Work order: Please return every line of the records below that holds the word "並自行實作的中文真假新聞辨識模型".

The data:
--- START ---

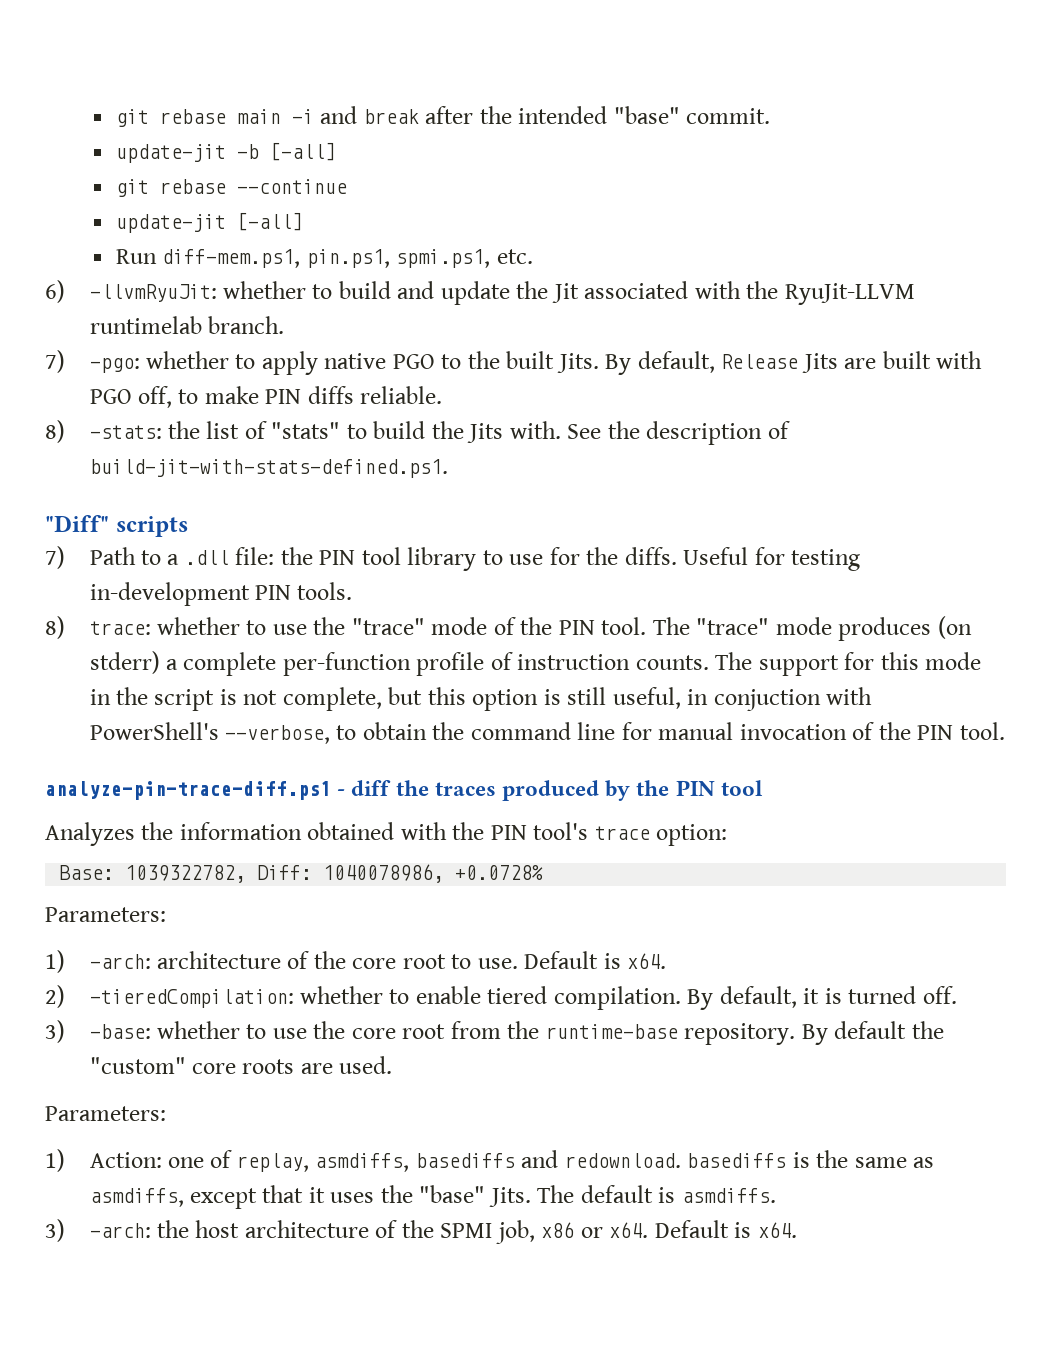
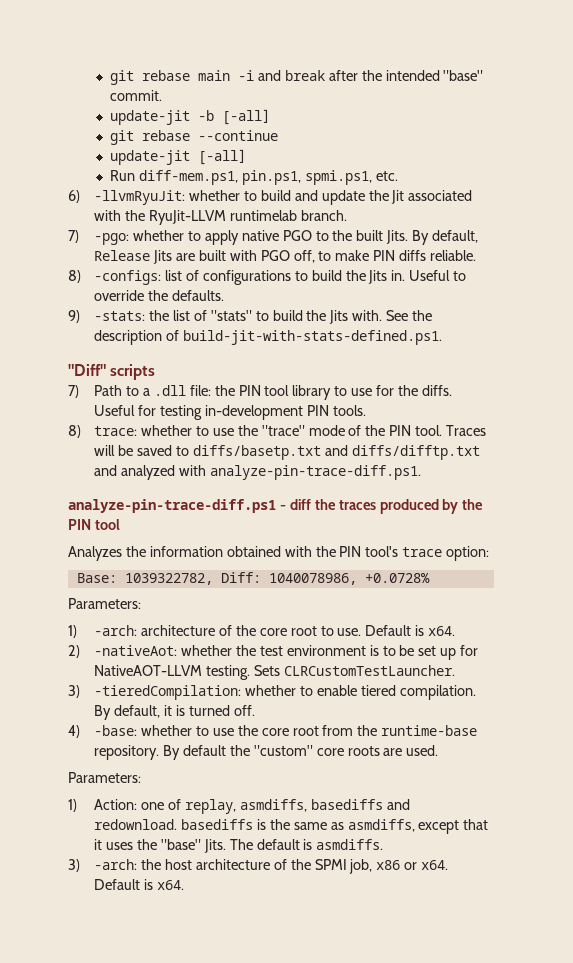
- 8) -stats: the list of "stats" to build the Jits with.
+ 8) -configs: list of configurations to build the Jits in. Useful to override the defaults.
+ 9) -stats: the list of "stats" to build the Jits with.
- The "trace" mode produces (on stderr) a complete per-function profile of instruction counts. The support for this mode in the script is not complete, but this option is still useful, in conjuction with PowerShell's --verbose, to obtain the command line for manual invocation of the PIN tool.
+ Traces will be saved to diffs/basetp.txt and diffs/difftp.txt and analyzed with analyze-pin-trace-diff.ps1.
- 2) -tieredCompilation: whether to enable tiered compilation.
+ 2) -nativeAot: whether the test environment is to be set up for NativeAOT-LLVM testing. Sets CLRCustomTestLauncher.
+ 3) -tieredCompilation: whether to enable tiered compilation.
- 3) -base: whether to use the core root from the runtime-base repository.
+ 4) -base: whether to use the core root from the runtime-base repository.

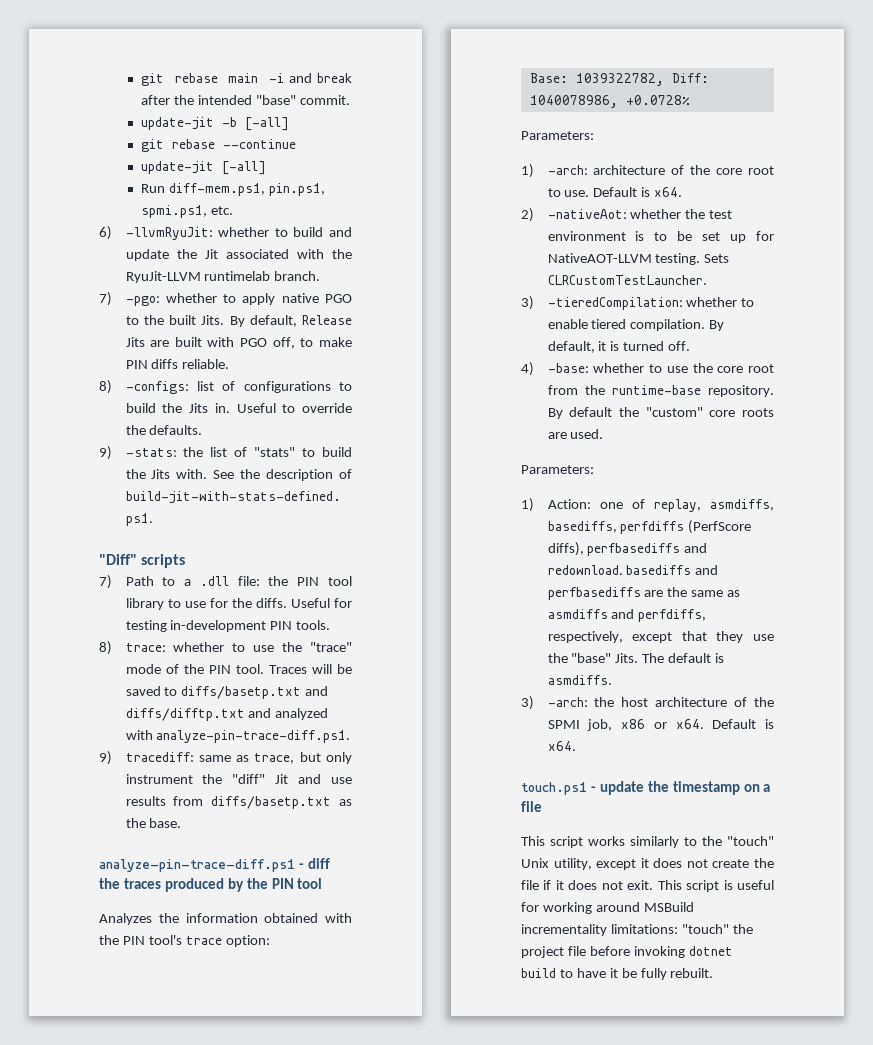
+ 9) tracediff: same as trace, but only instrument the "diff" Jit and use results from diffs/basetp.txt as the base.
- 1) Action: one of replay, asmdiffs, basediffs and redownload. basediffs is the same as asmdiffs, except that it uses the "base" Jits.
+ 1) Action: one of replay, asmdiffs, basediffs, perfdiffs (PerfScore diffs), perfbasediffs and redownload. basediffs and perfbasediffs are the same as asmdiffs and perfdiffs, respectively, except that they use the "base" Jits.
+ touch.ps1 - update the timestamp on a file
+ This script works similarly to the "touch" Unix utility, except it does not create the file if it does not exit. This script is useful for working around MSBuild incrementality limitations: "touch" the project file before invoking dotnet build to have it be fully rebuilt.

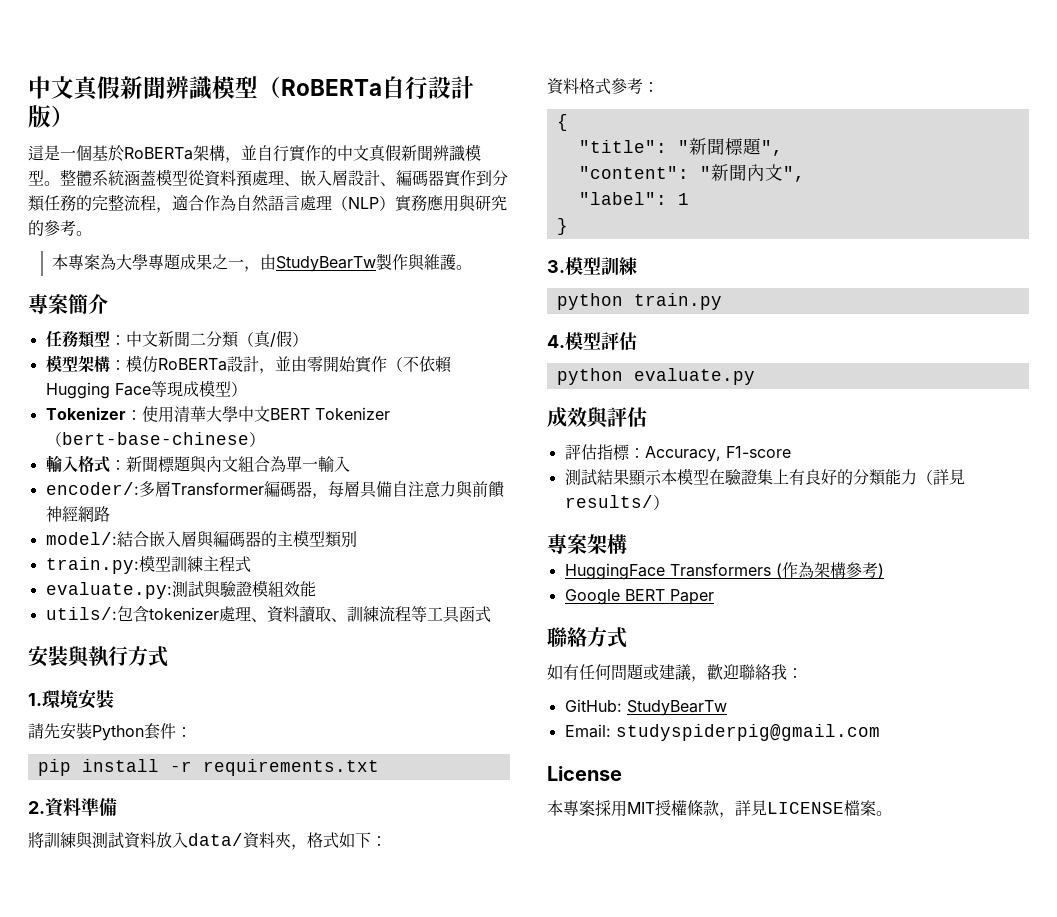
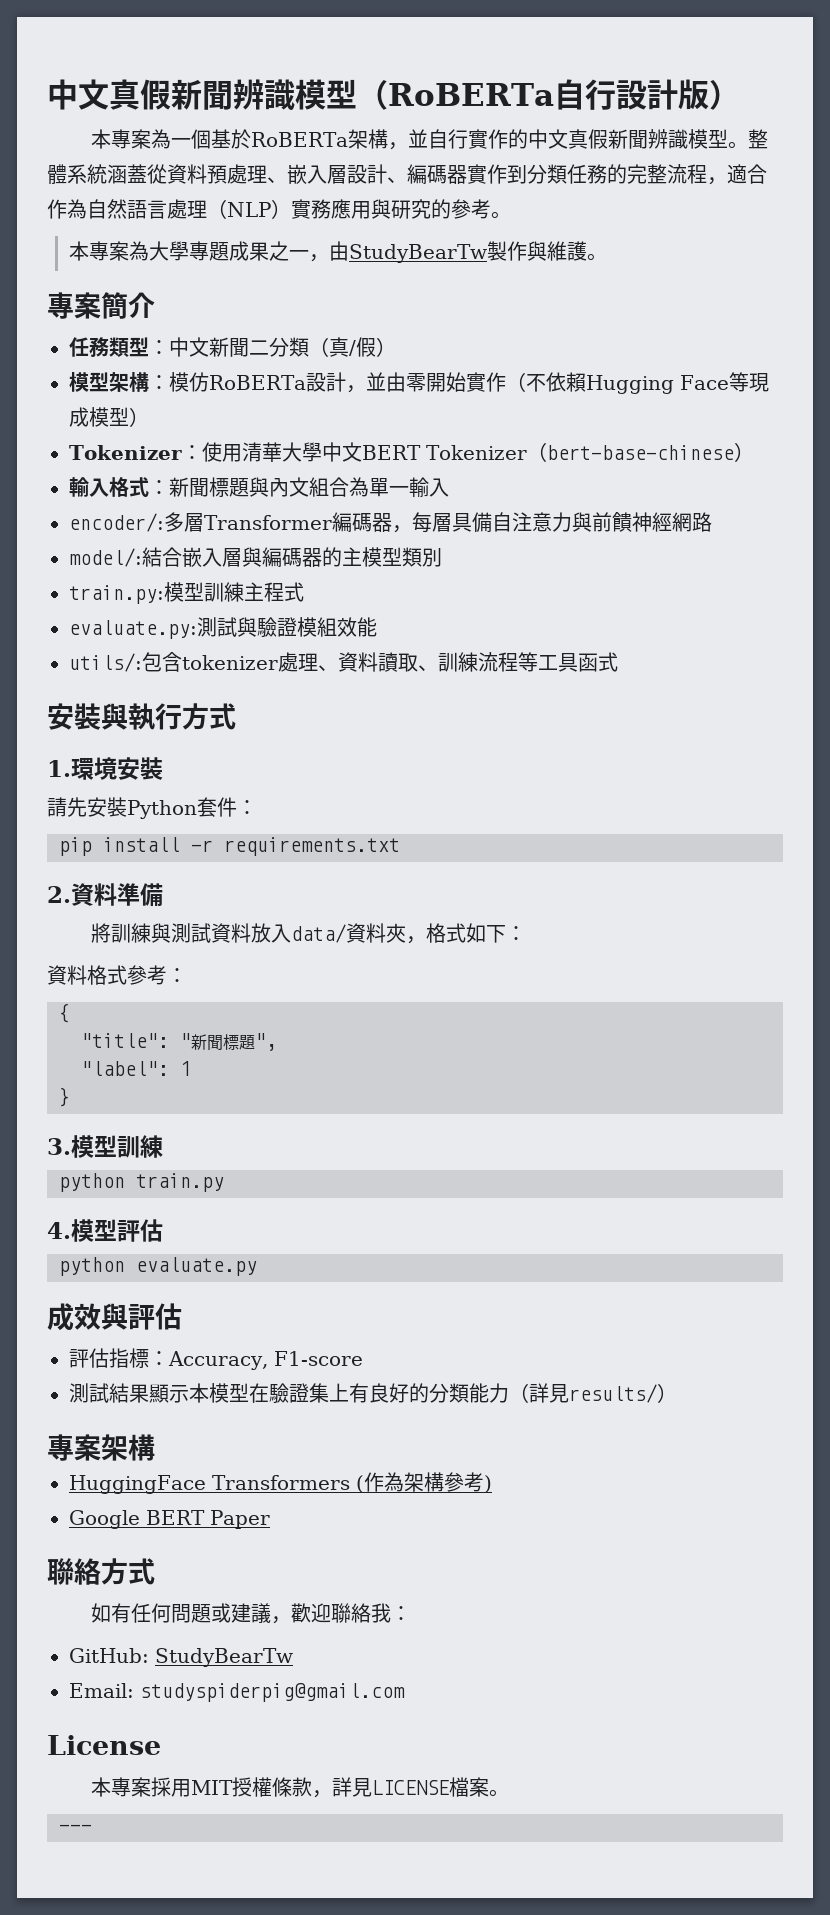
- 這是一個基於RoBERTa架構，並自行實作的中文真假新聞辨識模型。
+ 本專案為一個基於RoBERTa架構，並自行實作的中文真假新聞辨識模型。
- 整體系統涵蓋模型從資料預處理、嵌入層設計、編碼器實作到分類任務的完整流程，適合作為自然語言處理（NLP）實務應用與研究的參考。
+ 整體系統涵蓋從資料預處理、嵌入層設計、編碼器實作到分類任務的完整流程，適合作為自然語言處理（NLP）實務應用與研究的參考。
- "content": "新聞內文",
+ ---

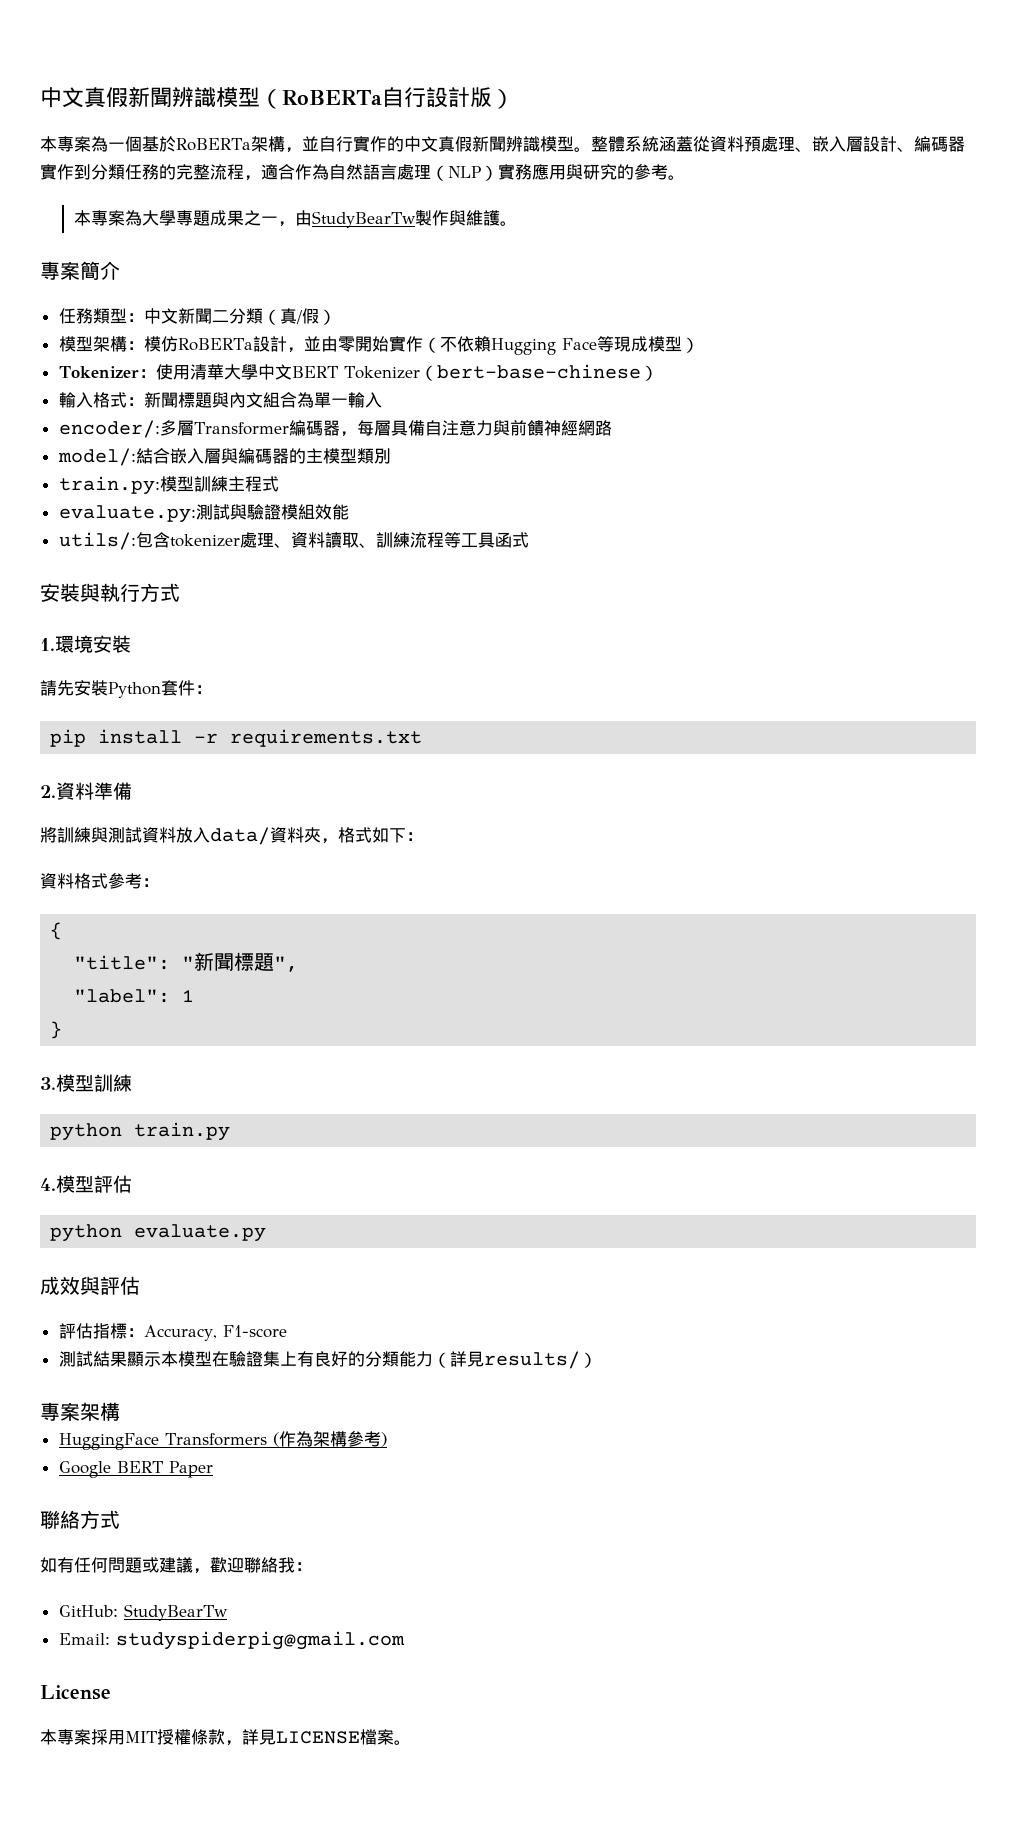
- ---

--- END ---

Your response:
- 這是一個基於RoBERTa架構，並自行實作的中文真假新聞辨識模型。
+ 本專案為一個基於RoBERTa架構，並自行實作的中文真假新聞辨識模型。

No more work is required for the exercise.